= Henry Rosborough Swanzy =

Irish ophthalmic surgeon

Henry Rosborough Swanzy (1843 - 12 April 1913) was an Irish ophthalmic surgeon. He was a former President of the Royal College of Surgeons in Ireland and was influential in the merger of St Mark's Ophthalmic Hospital with the National Eye and Ear Infirmary to become Royal Victoria Eye and Ear Hospital. He was connected to the Adelaide Hospital, Dublin.

Swanzy was born in 1843, the son of John Swanzy. He attended University of Dublin, completing studies with a master's degree then took further studies in medicine at Trinity College. He also studied in Germany and thereafter worked for Albrecht von Graefe, a famous oculist. During the Austro-Prussian War and Franco-German War, he served as a surgeon for the German army.

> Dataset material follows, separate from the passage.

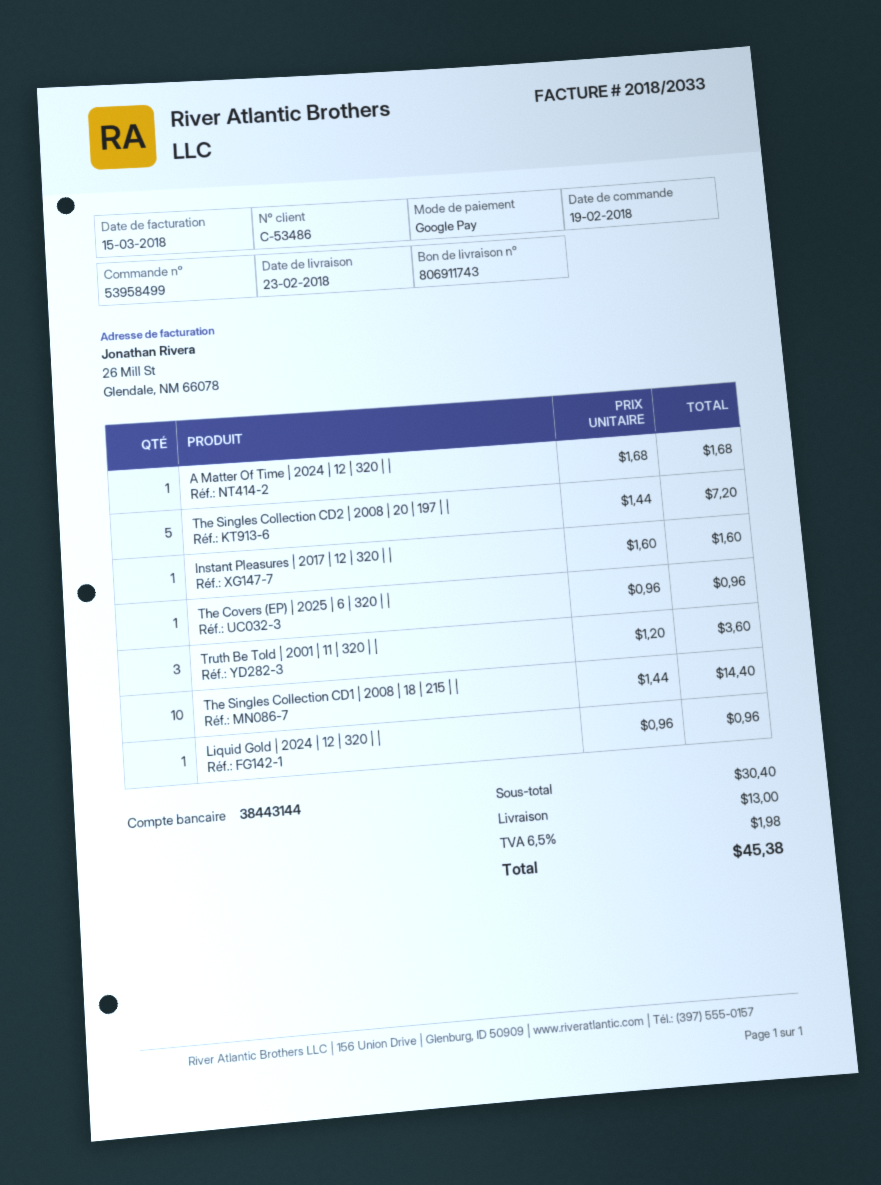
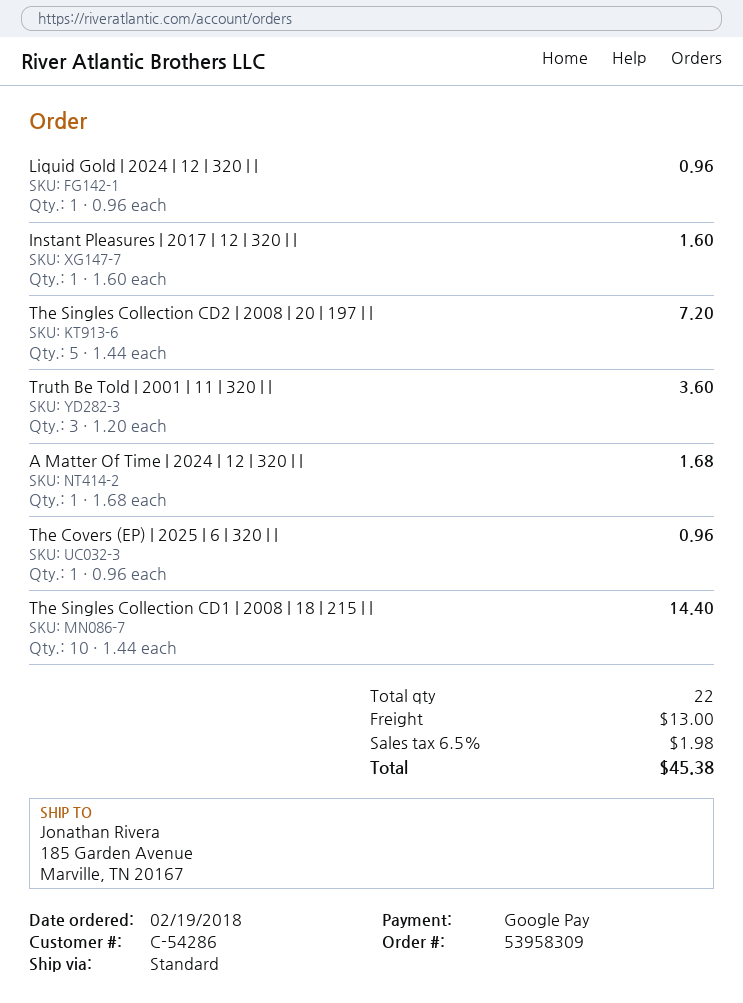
order number: 53958499 -> 53958309
customer number: C-53486 -> C-54286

In 1888, he gave a speech at the Bowman lecture which enhanced his reputation within the medical community. Thereafter, he wrote a well received article on the relation between eye symptoms with spinal cord and brain diseases. In 1906, he became the President of the Royal College of Surgeons.

==Personal life==
In August 1874, Swanzy married Mary Knox Swanzy (died 1909). Together they had five children, of which two died in infancy, including the painter Mary Swanzy. The family resided at 23 Merrion Square, Dublin.

On 12 April 1913 Swanzy died at his Dublin home and was later buried at Mount Jerome cemetery.